The government's decision to drop the changes it planned to make to the insolvency system has been welcomed by the British Property Federation.
The planned legislative amendment to the current insolvency system would have had a detrimental affect on landlords.
In a ministerial statement released yesterday, the government stated it no longer intended to introduce ‘debtor-in-possession finance’ facilities into the UK insolvency system. It had also decided not to introduce legislation to extend the moratorium as part of CVAs to large businesses.
The BPF was concerned that the government was planning to change the insolvency legislation without considering all the impacts on creditors.
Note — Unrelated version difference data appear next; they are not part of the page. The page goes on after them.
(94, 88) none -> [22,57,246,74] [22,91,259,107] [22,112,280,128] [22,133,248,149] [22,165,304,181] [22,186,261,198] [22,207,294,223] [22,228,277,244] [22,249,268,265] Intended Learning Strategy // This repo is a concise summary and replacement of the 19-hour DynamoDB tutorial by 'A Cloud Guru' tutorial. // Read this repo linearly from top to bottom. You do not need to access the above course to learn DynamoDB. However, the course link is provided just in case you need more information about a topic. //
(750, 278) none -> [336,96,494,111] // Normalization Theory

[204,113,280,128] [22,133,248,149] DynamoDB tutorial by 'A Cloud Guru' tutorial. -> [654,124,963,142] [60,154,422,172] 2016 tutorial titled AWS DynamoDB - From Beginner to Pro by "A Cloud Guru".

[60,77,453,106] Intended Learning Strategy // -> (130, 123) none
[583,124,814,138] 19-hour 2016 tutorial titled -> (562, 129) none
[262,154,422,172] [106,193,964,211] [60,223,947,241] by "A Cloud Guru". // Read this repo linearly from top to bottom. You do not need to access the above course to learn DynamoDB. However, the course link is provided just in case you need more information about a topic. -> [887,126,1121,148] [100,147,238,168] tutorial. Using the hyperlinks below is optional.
Ian Fletcher, BPF director of real estate policy, said: “The government has been wise in deciding against its inclination to make changes. Amending the current insolvency system in the middle of a recession would have been detrimental to all creditors. The cautious approach being taken by the Insolvency Service is the right one.
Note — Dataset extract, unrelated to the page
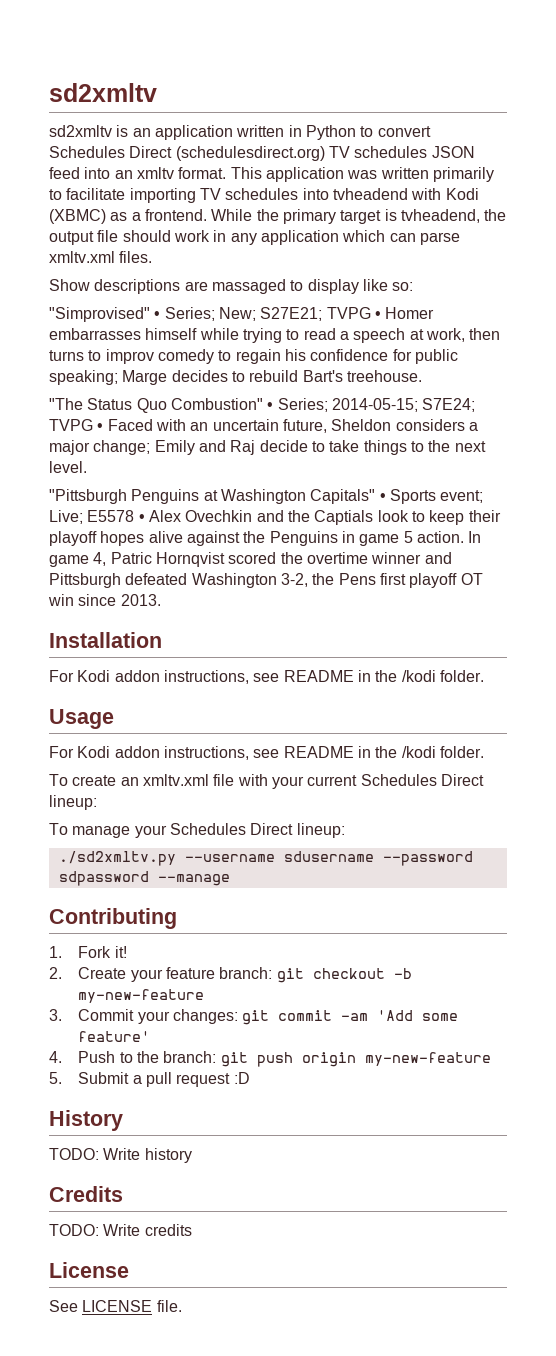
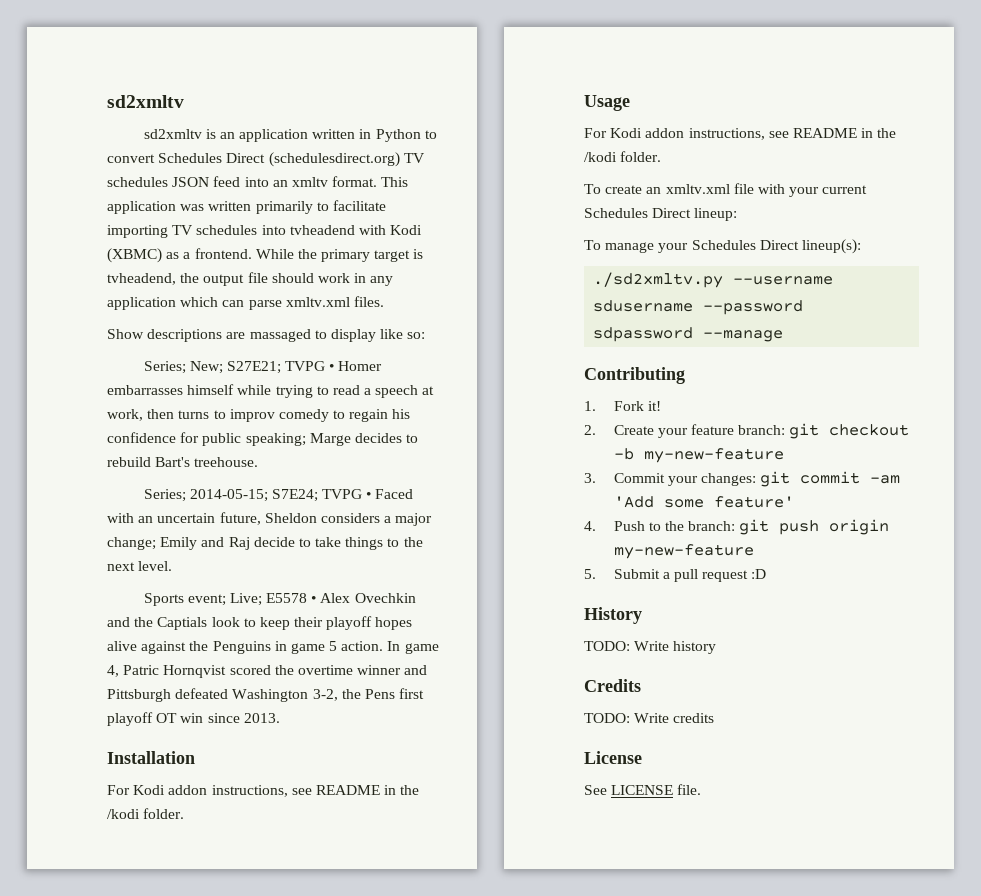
[49,307,161,322] "Simprovised" • -> (426, 335) none
[49,398,274,413] "The Status Quo Combustion" • -> (259, 462) none
[49,489,386,504] "Pittsburgh Penguins at Washington Capitals" • -> (173, 566) none
[296,823,345,838] lineup: -> [801,239,861,254] lineup(s):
“The decision to discuss the moratorium proposals with expert groups is a sensible approach, and we hope that landlords will be given the opportunity to put forward their views."
For more information and all PR and media queries, please contact Andrew Teacher, Head of Media, on 020 7802 0113 / ateacher@bpf.org.uk.
The Insolvency Service published its response to the feedback it received on its ‘Encouraging Company Rescue’ consultation on 11 November 2009. Click here for the original consultation document.
The Encouraging Company Rescue consultation proposed to introduce facilities to make it easier for companies to borrow money whilst in administration, much akin to the Chapter 11 system that exists in the United States. The consultation also proposed to introduce an extended moratorium for large companies.
Currently only small companies can benefit from an automatic moratorium as part of a CVA, and the consultation proposed to extend this automatic right to large and medium sized companies.
The Court Sanctioned Moratorium proposals would have allowed directors of a company to apply to the court for an initial private hearing at which the court could grant a moratorium of protection of the business of 42 days. The court application for the initial private hearing would have to have been supported by a statement from an insolvency practitioner (IP) that, in the IP’s professional view, a certain number of tests were satisfied.
The Insolvency Service ruled against the finance related proposals, as it felt there was insufficient support from stakeholders for them.